### WHAT YOU WILL DO
Keep the images out while you set down the data exactly.

START RECORDS

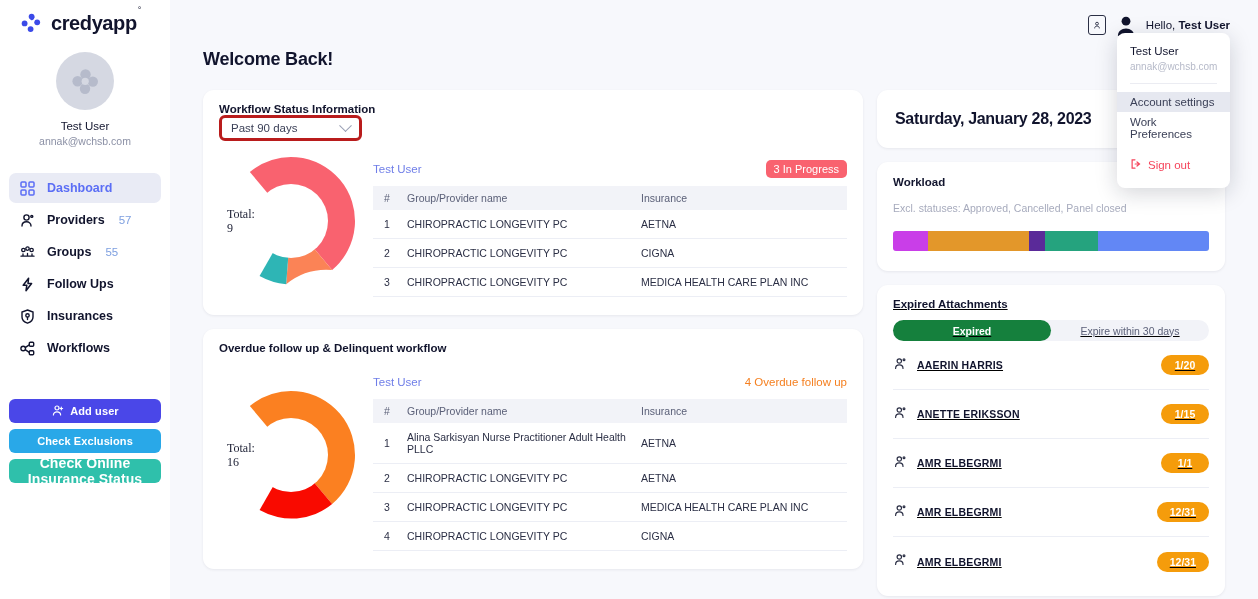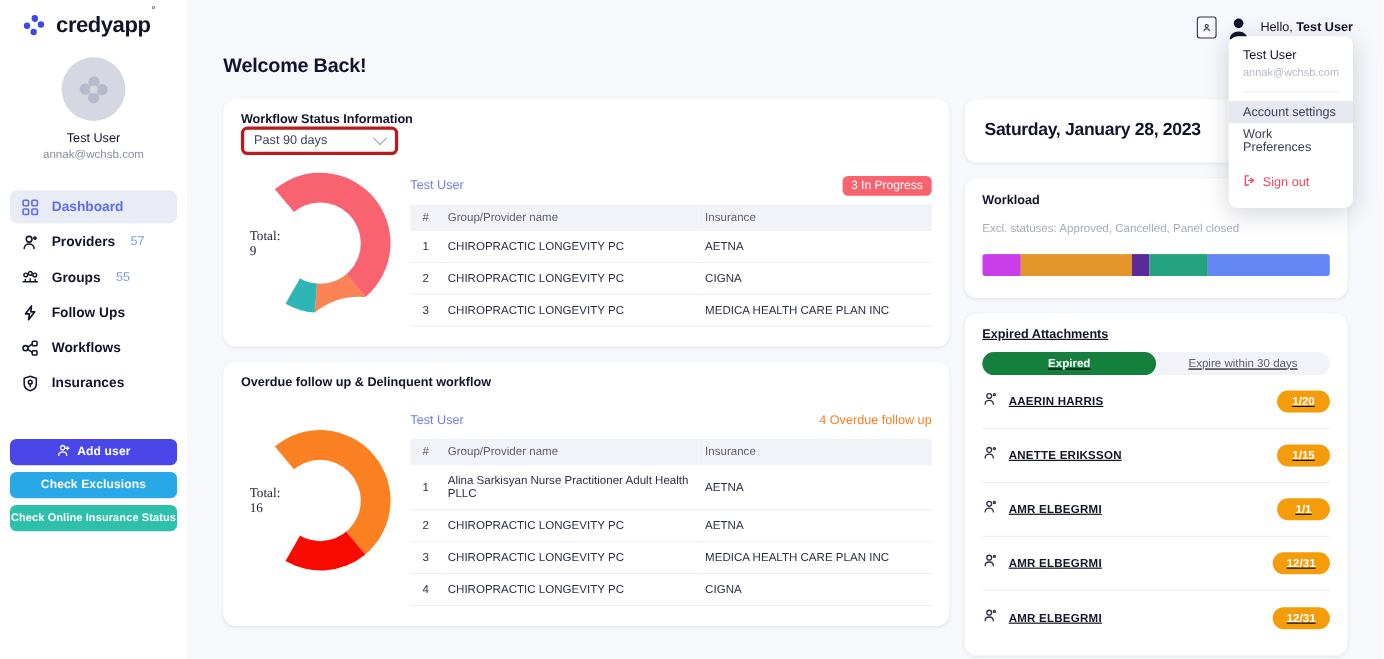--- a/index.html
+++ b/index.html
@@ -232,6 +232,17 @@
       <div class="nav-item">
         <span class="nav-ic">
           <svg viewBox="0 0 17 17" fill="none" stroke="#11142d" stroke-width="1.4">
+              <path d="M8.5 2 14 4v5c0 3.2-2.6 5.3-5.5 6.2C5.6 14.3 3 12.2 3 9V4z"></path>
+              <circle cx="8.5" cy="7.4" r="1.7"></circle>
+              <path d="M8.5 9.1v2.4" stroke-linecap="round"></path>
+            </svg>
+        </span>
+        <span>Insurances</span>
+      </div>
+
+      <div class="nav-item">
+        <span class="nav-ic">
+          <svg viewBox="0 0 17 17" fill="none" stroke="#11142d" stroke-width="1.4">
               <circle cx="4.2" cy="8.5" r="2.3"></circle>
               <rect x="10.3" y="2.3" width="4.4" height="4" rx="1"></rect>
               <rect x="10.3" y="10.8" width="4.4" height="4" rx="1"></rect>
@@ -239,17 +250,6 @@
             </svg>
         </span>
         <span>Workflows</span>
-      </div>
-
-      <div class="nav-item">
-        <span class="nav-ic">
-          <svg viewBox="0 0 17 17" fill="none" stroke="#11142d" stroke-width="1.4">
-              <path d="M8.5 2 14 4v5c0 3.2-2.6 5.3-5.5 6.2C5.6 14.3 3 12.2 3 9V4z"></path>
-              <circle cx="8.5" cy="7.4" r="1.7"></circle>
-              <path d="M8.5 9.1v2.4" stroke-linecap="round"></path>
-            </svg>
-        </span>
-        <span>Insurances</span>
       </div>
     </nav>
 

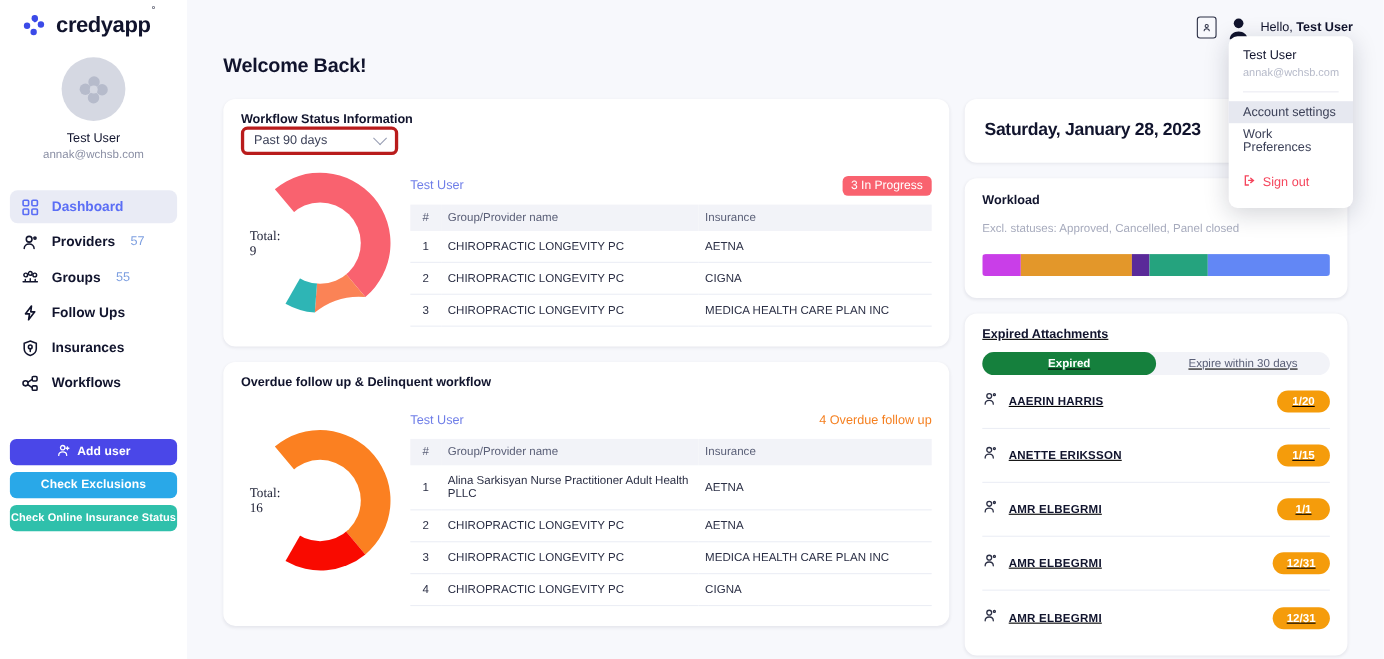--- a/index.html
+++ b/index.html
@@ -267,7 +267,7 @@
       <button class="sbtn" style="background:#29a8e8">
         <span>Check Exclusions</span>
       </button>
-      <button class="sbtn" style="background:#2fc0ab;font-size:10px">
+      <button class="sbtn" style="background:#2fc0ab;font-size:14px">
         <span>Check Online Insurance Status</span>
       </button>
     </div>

END RECORDS

### RESPONSE TO THIS TASK
--- a/index.html
+++ b/index.html
@@ -232,6 +232,17 @@
       <div class="nav-item">
         <span class="nav-ic">
           <svg viewBox="0 0 17 17" fill="none" stroke="#11142d" stroke-width="1.4">
+              <path d="M8.5 2 14 4v5c0 3.2-2.6 5.3-5.5 6.2C5.6 14.3 3 12.2 3 9V4z"></path>
+              <circle cx="8.5" cy="7.4" r="1.7"></circle>
+              <path d="M8.5 9.1v2.4" stroke-linecap="round"></path>
+            </svg>
+        </span>
+        <span>Insurances</span>
+      </div>
+
+      <div class="nav-item">
+        <span class="nav-ic">
+          <svg viewBox="0 0 17 17" fill="none" stroke="#11142d" stroke-width="1.4">
               <circle cx="4.2" cy="8.5" r="2.3"></circle>
               <rect x="10.3" y="2.3" width="4.4" height="4" rx="1"></rect>
               <rect x="10.3" y="10.8" width="4.4" height="4" rx="1"></rect>
@@ -239,17 +250,6 @@
             </svg>
         </span>
         <span>Workflows</span>
-      </div>
-
-      <div class="nav-item">
-        <span class="nav-ic">
-          <svg viewBox="0 0 17 17" fill="none" stroke="#11142d" stroke-width="1.4">
-              <path d="M8.5 2 14 4v5c0 3.2-2.6 5.3-5.5 6.2C5.6 14.3 3 12.2 3 9V4z"></path>
-              <circle cx="8.5" cy="7.4" r="1.7"></circle>
-              <path d="M8.5 9.1v2.4" stroke-linecap="round"></path>
-            </svg>
-        </span>
-        <span>Insurances</span>
       </div>
     </nav>
 

--- a/index.html
+++ b/index.html
@@ -267,7 +267,7 @@
       <button class="sbtn" style="background:#29a8e8">
         <span>Check Exclusions</span>
       </button>
-      <button class="sbtn" style="background:#2fc0ab;font-size:10px">
+      <button class="sbtn" style="background:#2fc0ab;font-size:14px">
         <span>Check Online Insurance Status</span>
       </button>
     </div>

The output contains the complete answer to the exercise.